Since there were significant differences between the MRS calculations for the different class numbers of models (with several changes in the sign), we tested the more standard scenario of including a coefficient estimated with a linear effect (the models were re-estimated by calculating a single coefficient for vaccine efficiency, assuming the same difference in utility between the levels) in the denominator of the MRS calculations. The results are shown in Table 9.
The results in Table 9 show that compared to the calculations presented earlier (Table 8), we can see a much more balanced picture between the models. The MRS calculations are closer to each other, while no sign change occurs in either case. Regarding the position of the central tendencies, it can be seen that the average exceeds the median in only a few cases, with the second quartile being larger in the majority of cases.
It can therefore be seen that there are significant differences in the distributions of the MRS calculations for the fixed-parameter LC models estimated at different class numbers. Although these differences are reduced when a linear effect is included in the denominator in the conventional form, it may nevertheless be advisable to examine the distributions of MRS estimates before choosing the optimal class number. It can be seen, however, that for RLC we did not perform MRS calculations assuming either a non-linear or a linear effect, due to the difficulty and complexity caused by the handling of double heterogeneity.

4. Conclusions

In the paper, we examined which aspects should be considered in order to choose the optimal number of classes for LC modeling. To examine this question, we analyzed data from a discrete choice experiment in 2021, which examined preferences for COVID-19 vaccines in Hungary’s second-largest city, Debrecen.
To compare the fixed-parameter LC and RLC models, we tested a two-, three-, and four-class version. In addition to the Bayesian information criterion, the ratio of estimated significant parameters within the total estimated parameters was also considered when comparing models with different class numbers. Based on the results, the two aspects always led to other “best models”. Based on the information criterion, the decision favored four-class fixed-parameter LC and three-class RLC, while the ratio of significant parameter estimates favored three-class fixed-parameter LC and two-class RLC. In most cases, the direction of the estimated coefficients for the models was as expected. Still, for the three- and four-class RLCs, one class appeared with no significant parameter estimates. In addition, significant differences in class probability values were also detected between the fixed- and random-parameter models, i.e., in none of the class number cases were the same groups of classes identified. It is also necessary to mention that non-significant standard deviations have become more common in cases of RLC with more than two classes.

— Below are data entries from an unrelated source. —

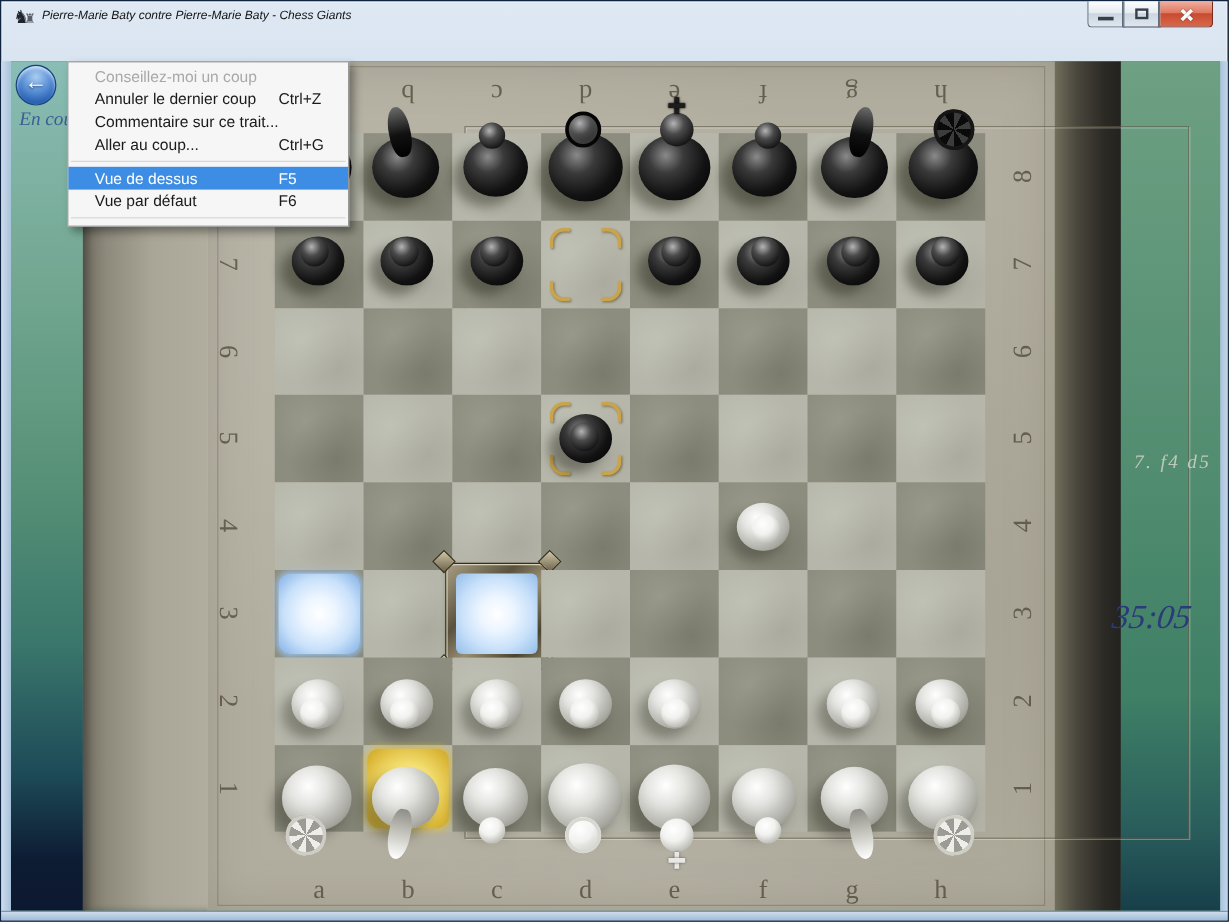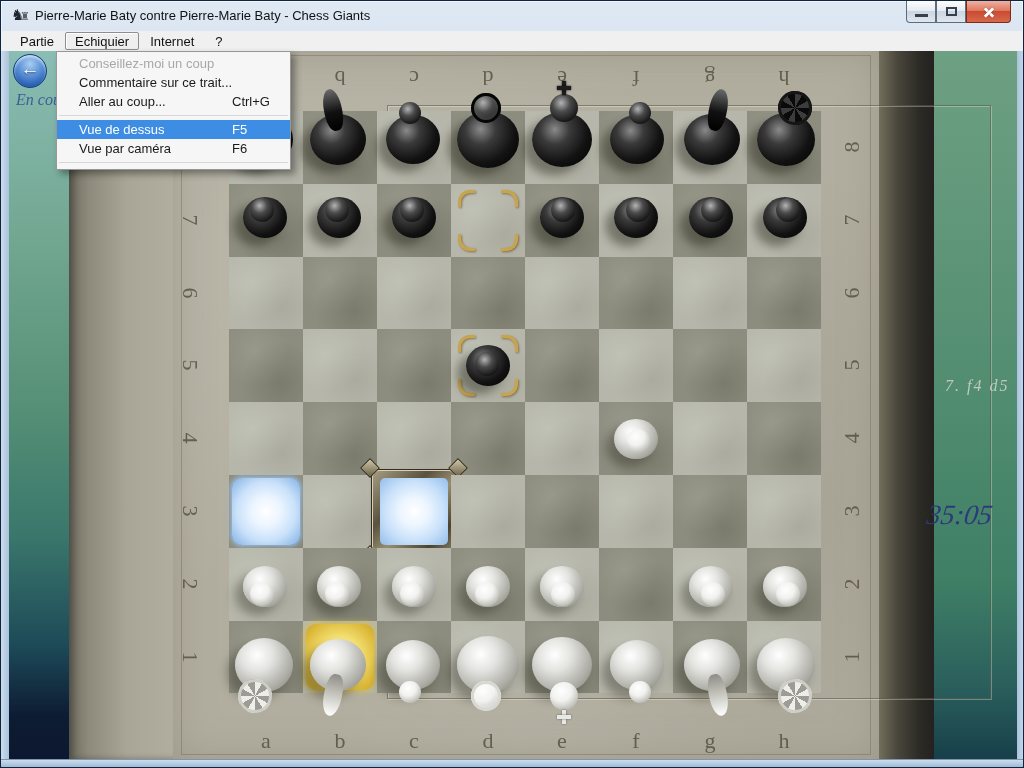"Pierre-Marie Baty contre Pierre-Marie" #title { font-size: 13px -> 10px; font-style: none -> italic }
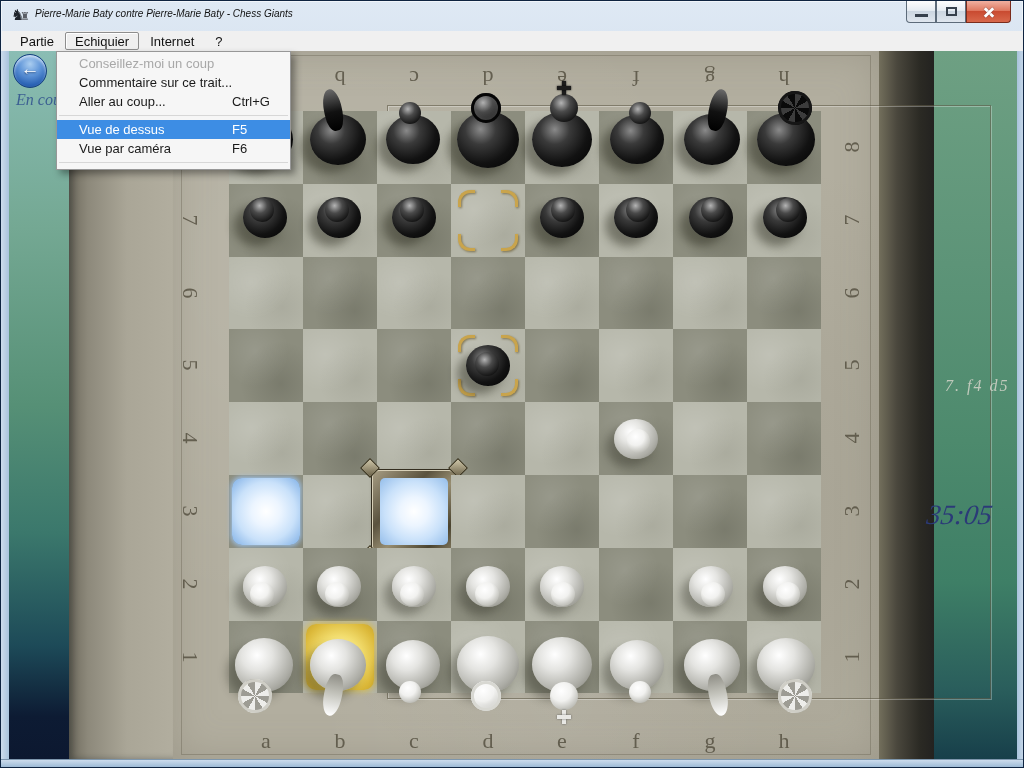"Partie" div { html: <div> <div>Partie</div> <div>Echiquier</div> <div>Internet</div> <div>?</div> </div> -> none }
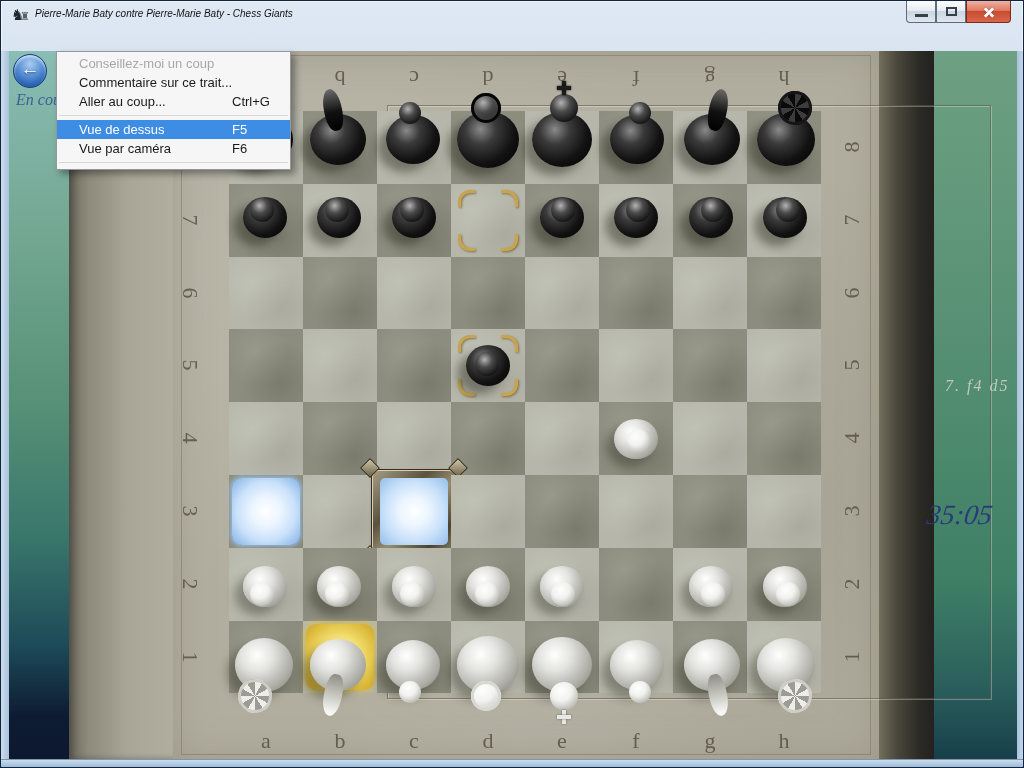"Annuler le dernier coup" div.mrow { html: none -> <div><span>Annuler le dernier coup</span><span>Ctrl+Z</span></div> }
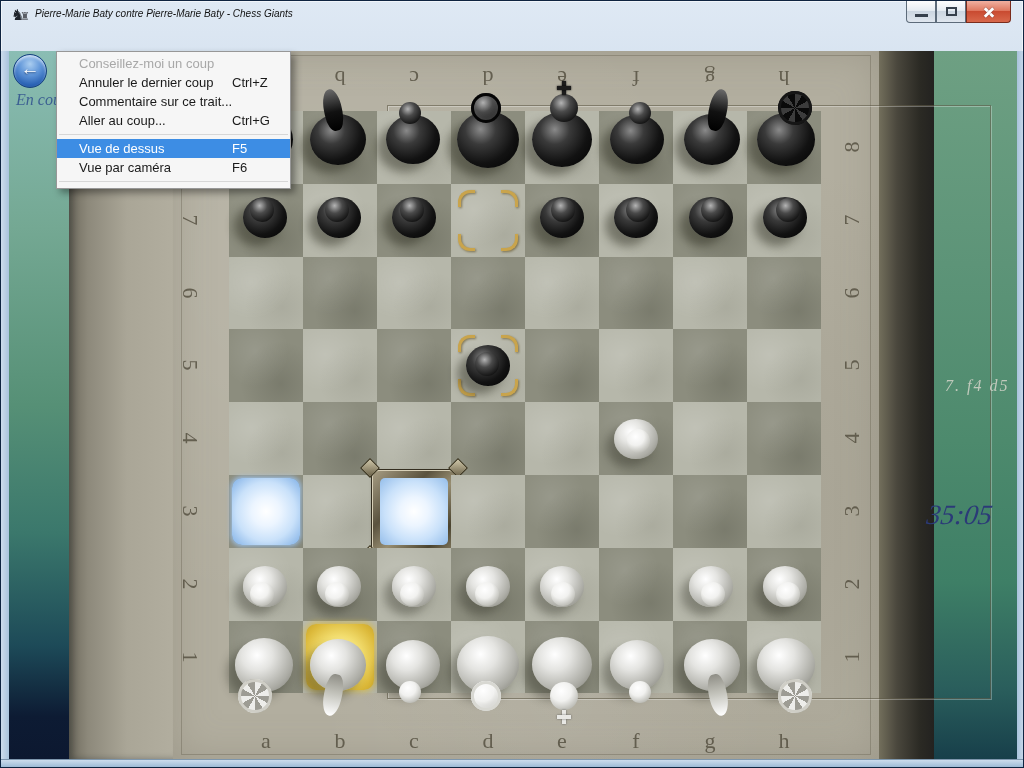"Vue par caméra" span { text: caméra -> défaut }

Finally, it is worth mentioning that the differences in the distributions of the MRS estimates were reduced when we assumed a linear effect in the denominator in the traditional form.
Based on our conclusions, we can make the recommendations that for latent class models (including both the fixed- and random-parameter cases), analysts should consider additional aspects in addition to the information criteria, such as (1) the ratio of significant parameter estimates (it may be interesting to examine this both between and within specifications to find out which model type and class number has the most balanced ratio), (2) the validity of the estimated parameters (we recommend focusing on whether the conclusions are consistent with our theoretical model), (3) the justification for including random parameters (it is important to find a balance between the complexity of the model and its information content, i.e., to examine when (and to what extent) the introduction of within-class heterogeneity is relevant), (4) the distributions of MRS calculations (since they often function as a direct measure of preferences, it is necessary to test how consistent the distributions of specifications with different class numbers are (if they are highly, i.e., relatively stable in explaining consumer preferences, it is probably worth putting more emphasis on the aspects mentioned above when choosing a model)).
Our research has several limitations, among which it is necessary to mention that we analyzed data from only one experiment with a given experimental design. In addition, it is necessary to mention that in the comparison of the models, based on information criteria, a strong emphasis was put on the BIC, and the other information criteria were not analyzed (AIC was only mentioned). It is also necessary to mention that for the fixed-parameter LC and RLC specifications estimated under different class numbers, the class allocation model included only one constant, with no explanatory variables. Turning the focus to the RLC, it is necessary to mention that only the normal distribution was tested and applied in the definition of the random parameters, and that due to the complexity of the specification (handling double heterogeneity), no MRS calculations were performed.
These limitations could represent future research directions. One such direction could be to investigate the question (determining the optimal number of classes for LC modeling) through the analysis of further experiments. It may be possible to extend the range of information criteria under investigation, further increasing the complexity of the class allocation model through the inclusion of explanatory variables. In addition, testing additional distributions in the determination of the random parameters for the RLC specification could be a promising option. Finally, it is necessary to find the optimal method of testing through MRS calculations.

Author Contributions

Conceptualization: P.C., P.B., Z.B., S.H. and B.J.; methodology: P.C., P.B. and S.H.; software: P.C., P.B. and S.H.; validation: P.C., P.B., Z.B., S.H. and B.J.; formal analysis: P.C., P.B. and S.H.; investigation: P.C., P.B., Z.B. and B.J.; resources: B.J. and Z.S.; data curation: P.C.; writing—original draft preparation: P.C.; writing—review and editing: P.C., P.B., Z.B., S.H. and B.J.; visualization: P.C., P.B. and S.H.; supervision: P.C., P.B., Z.B., S.H. and B.J.; project administration: B.J., R.S. and Z.S.; funding acquisition: B.J., R.S. and Z.S. All authors have read and agreed to the published version of the manuscript.

Funding

Supported by the University of Debrecen Program for Scientific Publication. Stephane Hess acknowledges the financial support by the European Research Council through the advanced grant 101020940-SYNERGY.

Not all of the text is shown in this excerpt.